__WHAT IS BEING ASKED__:
Starting at the line that contains "-86,7 +86,7 @@" and ending at the final line of the entries below, write out each line exactly as it appears, but omit the pictures.

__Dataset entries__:
-- Opening Marker --
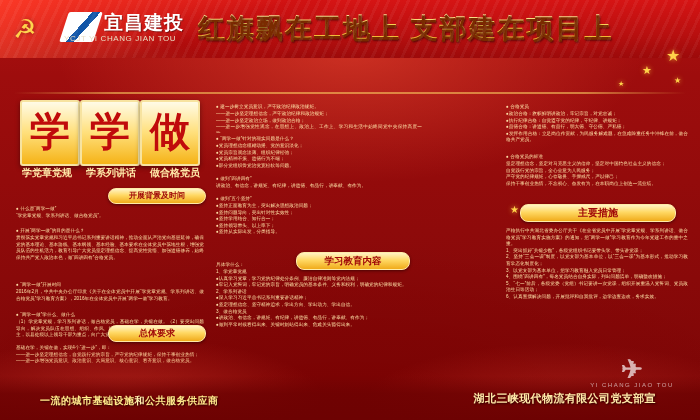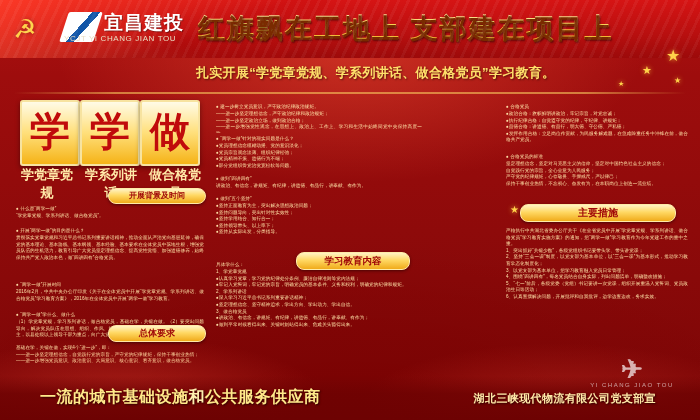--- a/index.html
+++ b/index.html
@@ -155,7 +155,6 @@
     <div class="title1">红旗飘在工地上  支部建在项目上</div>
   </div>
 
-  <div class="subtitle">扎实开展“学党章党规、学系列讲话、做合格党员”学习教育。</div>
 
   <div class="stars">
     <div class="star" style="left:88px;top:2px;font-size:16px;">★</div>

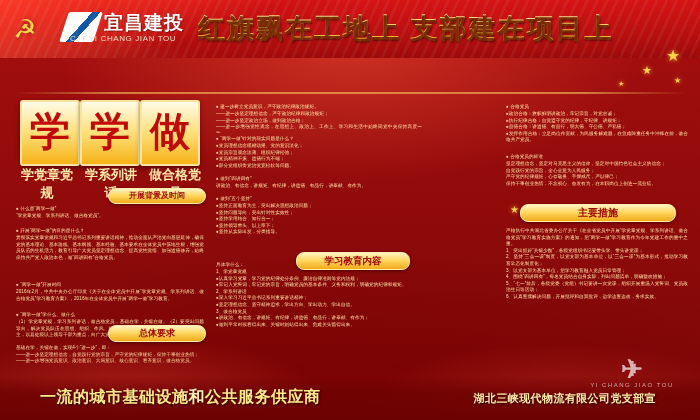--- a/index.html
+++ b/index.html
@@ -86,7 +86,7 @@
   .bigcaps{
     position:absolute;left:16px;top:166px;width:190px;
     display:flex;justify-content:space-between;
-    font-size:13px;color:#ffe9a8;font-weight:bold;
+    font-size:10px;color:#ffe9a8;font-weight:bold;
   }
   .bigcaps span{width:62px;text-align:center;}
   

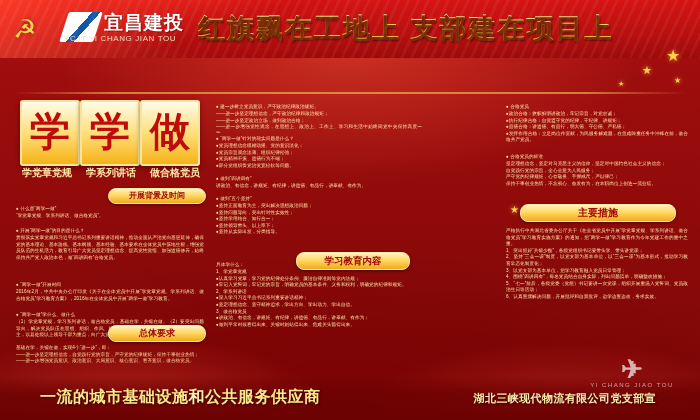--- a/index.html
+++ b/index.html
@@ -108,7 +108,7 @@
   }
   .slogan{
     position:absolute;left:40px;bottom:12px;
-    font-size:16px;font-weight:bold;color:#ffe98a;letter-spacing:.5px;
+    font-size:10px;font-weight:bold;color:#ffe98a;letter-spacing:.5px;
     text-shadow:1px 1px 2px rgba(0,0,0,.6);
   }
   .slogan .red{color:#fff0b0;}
-- Closing Marker --
__YOUR RESPONSE__:
@@ -86,7 +86,7 @@
   .bigcaps{
     position:absolute;left:16px;top:166px;width:190px;
     display:flex;justify-content:space-between;
-    font-size:13px;color:#ffe9a8;font-weight:bold;
+    font-size:10px;color:#ffe9a8;font-weight:bold;
   }
   .bigcaps span{width:62px;text-align:center;}
   

--- a/index.html
+++ b/index.html
@@ -108,7 +108,7 @@
   }
   .slogan{
     position:absolute;left:40px;bottom:12px;
-    font-size:16px;font-weight:bold;color:#ffe98a;letter-spacing:.5px;
+    font-size:10px;font-weight:bold;color:#ffe98a;letter-spacing:.5px;
     text-shadow:1px 1px 2px rgba(0,0,0,.6);
   }
   .slogan .red{color:#fff0b0;}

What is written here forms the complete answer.